What is required: Only one stretch of the records below is wanted: the lines from the one holding "text: 15196B ->" through the one holding "text: Officer/KYC ->". Return it exactly, both ends included.

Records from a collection

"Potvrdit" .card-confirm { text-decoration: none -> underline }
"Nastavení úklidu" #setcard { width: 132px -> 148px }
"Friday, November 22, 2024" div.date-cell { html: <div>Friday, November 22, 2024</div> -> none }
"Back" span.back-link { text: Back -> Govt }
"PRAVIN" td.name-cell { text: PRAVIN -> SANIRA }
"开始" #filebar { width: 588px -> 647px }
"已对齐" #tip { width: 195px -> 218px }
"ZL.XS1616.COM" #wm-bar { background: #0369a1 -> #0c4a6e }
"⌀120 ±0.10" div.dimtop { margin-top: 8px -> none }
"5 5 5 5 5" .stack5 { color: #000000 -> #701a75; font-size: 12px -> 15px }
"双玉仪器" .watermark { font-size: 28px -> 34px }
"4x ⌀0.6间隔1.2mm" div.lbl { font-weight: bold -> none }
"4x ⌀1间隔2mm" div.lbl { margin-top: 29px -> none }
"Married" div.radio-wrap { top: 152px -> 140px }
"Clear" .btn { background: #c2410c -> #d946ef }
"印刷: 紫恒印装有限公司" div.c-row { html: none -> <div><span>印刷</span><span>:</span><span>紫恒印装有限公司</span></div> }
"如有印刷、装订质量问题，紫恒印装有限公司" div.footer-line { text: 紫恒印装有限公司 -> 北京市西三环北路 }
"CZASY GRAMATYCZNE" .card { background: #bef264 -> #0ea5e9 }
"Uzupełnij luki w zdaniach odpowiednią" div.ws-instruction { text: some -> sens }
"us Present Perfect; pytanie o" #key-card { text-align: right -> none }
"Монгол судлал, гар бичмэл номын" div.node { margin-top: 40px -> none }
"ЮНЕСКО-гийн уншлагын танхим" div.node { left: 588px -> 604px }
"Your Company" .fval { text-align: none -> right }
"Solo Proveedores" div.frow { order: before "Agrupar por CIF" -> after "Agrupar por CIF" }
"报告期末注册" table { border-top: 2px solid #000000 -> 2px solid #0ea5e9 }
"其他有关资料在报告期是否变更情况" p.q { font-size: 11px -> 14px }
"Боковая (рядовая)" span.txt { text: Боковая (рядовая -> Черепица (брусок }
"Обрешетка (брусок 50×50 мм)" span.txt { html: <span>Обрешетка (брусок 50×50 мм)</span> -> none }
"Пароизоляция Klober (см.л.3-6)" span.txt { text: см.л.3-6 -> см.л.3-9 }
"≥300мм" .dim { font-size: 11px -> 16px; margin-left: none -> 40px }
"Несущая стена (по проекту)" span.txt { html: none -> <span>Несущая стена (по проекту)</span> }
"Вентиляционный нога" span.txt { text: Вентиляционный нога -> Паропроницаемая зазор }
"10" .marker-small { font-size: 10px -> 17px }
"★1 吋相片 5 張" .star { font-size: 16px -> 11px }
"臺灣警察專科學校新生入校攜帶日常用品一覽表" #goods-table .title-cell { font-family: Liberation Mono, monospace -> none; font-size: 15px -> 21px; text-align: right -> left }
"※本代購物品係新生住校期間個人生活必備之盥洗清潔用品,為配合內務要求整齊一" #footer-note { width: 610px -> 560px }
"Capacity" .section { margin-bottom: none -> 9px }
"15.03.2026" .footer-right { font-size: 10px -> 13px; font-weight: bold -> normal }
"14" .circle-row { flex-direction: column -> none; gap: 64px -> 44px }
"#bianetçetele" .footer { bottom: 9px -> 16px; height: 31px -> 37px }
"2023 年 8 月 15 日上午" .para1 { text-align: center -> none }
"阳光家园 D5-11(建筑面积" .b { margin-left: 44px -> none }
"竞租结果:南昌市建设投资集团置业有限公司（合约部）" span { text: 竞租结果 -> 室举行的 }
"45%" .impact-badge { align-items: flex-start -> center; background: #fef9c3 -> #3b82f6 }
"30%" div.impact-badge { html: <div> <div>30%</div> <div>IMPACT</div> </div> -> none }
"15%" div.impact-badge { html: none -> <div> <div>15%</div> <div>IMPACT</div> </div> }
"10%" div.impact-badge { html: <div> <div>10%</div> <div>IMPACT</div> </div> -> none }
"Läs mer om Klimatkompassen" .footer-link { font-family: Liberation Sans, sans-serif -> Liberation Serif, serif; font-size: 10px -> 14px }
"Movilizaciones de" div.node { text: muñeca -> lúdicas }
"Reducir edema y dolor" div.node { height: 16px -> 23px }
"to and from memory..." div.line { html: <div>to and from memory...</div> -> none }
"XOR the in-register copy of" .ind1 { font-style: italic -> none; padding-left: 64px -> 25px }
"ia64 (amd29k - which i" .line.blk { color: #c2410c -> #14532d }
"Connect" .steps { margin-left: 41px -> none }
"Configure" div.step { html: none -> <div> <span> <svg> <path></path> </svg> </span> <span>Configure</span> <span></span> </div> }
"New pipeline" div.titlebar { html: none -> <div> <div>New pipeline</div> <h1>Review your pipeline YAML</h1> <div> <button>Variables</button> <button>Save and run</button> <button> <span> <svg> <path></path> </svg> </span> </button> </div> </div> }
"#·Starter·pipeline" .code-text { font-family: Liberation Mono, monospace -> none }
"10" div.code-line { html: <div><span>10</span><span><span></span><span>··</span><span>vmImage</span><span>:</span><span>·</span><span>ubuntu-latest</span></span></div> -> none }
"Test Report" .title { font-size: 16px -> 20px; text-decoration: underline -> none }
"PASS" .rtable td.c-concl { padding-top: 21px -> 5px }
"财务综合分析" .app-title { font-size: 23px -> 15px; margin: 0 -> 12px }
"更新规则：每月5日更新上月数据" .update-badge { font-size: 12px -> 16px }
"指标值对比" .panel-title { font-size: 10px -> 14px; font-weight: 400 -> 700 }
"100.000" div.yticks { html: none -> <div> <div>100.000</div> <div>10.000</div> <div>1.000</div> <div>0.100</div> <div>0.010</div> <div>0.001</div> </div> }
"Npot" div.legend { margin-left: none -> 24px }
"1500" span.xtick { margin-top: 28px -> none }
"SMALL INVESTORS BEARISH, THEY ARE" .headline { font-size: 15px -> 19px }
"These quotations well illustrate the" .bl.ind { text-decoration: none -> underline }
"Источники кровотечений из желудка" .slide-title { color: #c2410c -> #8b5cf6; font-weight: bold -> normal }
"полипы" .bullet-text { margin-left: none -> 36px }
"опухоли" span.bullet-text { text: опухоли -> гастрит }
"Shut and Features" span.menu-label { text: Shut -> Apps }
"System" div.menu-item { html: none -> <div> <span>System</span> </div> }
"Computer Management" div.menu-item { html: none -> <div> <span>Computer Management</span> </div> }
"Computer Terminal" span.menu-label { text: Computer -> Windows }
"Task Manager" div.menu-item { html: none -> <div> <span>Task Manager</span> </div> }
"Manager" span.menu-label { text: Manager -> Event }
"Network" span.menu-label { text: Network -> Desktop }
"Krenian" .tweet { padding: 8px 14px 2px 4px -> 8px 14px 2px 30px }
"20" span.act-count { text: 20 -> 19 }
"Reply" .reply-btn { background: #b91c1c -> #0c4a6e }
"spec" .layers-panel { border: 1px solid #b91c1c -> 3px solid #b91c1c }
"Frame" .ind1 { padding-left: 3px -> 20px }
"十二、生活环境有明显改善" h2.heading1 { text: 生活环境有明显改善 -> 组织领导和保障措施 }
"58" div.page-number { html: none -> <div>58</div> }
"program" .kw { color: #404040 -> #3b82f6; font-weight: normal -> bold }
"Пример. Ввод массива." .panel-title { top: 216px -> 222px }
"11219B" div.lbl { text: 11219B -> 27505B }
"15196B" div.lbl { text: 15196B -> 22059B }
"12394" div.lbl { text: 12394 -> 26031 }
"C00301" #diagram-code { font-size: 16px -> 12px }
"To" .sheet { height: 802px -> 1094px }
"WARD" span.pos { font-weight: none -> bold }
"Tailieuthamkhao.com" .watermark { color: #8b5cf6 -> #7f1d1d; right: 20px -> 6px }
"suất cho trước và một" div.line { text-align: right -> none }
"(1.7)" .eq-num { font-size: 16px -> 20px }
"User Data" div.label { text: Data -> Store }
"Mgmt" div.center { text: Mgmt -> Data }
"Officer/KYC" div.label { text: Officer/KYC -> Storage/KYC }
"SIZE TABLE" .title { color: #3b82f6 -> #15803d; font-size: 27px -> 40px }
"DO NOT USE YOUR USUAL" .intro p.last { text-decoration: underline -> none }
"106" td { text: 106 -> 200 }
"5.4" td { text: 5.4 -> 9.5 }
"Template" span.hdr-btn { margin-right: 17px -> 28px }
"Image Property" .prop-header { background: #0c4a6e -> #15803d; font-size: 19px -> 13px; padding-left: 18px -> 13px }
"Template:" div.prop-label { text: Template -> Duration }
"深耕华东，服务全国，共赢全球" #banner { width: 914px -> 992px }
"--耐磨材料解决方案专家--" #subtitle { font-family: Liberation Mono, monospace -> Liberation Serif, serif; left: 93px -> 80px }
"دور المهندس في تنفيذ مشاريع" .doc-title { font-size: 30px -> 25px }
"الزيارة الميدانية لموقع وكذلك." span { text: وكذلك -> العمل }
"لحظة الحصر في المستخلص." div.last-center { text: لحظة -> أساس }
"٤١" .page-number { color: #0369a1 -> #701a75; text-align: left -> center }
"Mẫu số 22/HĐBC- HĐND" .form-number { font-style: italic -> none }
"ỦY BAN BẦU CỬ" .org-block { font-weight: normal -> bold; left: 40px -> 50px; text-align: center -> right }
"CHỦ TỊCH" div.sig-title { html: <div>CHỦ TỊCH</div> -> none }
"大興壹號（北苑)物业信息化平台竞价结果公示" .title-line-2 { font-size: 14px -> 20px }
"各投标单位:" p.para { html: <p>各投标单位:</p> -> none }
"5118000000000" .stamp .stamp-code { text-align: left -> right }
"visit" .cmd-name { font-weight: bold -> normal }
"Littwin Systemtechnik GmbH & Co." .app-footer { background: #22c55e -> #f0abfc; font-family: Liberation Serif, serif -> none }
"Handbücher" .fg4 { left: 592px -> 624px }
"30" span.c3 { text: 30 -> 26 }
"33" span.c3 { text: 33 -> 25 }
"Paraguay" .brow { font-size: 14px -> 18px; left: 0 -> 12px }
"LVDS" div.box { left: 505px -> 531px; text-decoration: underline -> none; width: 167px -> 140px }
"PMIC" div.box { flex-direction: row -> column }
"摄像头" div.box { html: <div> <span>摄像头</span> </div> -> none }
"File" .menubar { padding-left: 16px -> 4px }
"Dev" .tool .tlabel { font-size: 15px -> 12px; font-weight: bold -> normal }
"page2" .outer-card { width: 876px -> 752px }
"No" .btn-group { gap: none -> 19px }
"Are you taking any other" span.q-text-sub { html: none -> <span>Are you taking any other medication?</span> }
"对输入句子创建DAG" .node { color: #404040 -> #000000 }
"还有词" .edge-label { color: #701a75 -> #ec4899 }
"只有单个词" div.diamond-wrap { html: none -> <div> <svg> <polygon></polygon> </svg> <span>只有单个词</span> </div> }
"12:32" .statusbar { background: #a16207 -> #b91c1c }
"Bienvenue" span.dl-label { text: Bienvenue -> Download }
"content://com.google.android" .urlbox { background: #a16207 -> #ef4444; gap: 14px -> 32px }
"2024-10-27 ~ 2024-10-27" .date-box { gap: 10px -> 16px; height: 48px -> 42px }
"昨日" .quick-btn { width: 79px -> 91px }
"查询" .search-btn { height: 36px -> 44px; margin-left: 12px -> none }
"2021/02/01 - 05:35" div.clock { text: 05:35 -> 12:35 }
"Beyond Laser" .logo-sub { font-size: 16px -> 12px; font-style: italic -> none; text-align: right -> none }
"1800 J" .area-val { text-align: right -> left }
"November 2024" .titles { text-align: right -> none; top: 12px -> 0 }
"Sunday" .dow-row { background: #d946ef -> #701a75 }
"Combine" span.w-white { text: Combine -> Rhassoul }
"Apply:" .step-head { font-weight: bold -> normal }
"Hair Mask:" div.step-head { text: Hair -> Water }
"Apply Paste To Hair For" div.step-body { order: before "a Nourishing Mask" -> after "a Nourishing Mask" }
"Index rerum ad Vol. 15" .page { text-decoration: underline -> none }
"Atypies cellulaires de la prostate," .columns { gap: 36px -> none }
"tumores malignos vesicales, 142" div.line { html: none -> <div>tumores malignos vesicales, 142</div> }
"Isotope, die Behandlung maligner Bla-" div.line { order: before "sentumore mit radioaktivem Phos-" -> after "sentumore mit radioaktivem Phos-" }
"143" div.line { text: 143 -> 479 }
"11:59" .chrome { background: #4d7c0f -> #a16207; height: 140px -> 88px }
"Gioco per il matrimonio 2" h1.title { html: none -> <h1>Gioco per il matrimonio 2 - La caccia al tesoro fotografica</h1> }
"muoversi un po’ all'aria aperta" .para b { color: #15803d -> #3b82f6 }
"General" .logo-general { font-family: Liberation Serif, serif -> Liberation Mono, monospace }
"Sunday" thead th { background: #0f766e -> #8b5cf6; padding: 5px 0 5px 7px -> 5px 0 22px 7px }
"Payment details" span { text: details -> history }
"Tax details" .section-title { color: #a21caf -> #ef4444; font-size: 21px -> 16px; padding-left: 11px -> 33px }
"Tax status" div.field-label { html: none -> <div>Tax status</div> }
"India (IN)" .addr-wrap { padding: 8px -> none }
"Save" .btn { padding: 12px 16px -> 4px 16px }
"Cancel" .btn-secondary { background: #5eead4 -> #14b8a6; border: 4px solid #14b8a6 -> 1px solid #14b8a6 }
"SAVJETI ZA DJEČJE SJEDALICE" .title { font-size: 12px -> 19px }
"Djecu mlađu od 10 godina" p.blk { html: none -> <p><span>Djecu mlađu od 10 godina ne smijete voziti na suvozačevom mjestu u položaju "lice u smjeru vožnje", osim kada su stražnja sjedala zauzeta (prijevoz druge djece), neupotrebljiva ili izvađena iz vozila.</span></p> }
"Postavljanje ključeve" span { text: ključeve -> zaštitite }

Written answer:
"15196B" div.lbl { text: 15196B -> 22059B }
"12394" div.lbl { text: 12394 -> 26031 }
"C00301" #diagram-code { font-size: 16px -> 12px }
"To" .sheet { height: 802px -> 1094px }
"WARD" span.pos { font-weight: none -> bold }
"Tailieuthamkhao.com" .watermark { color: #8b5cf6 -> #7f1d1d; right: 20px -> 6px }
"suất cho trước và một" div.line { text-align: right -> none }
"(1.7)" .eq-num { font-size: 16px -> 20px }
"User Data" div.label { text: Data -> Store }
"Mgmt" div.center { text: Mgmt -> Data }
"Officer/KYC" div.label { text: Officer/KYC -> Storage/KYC }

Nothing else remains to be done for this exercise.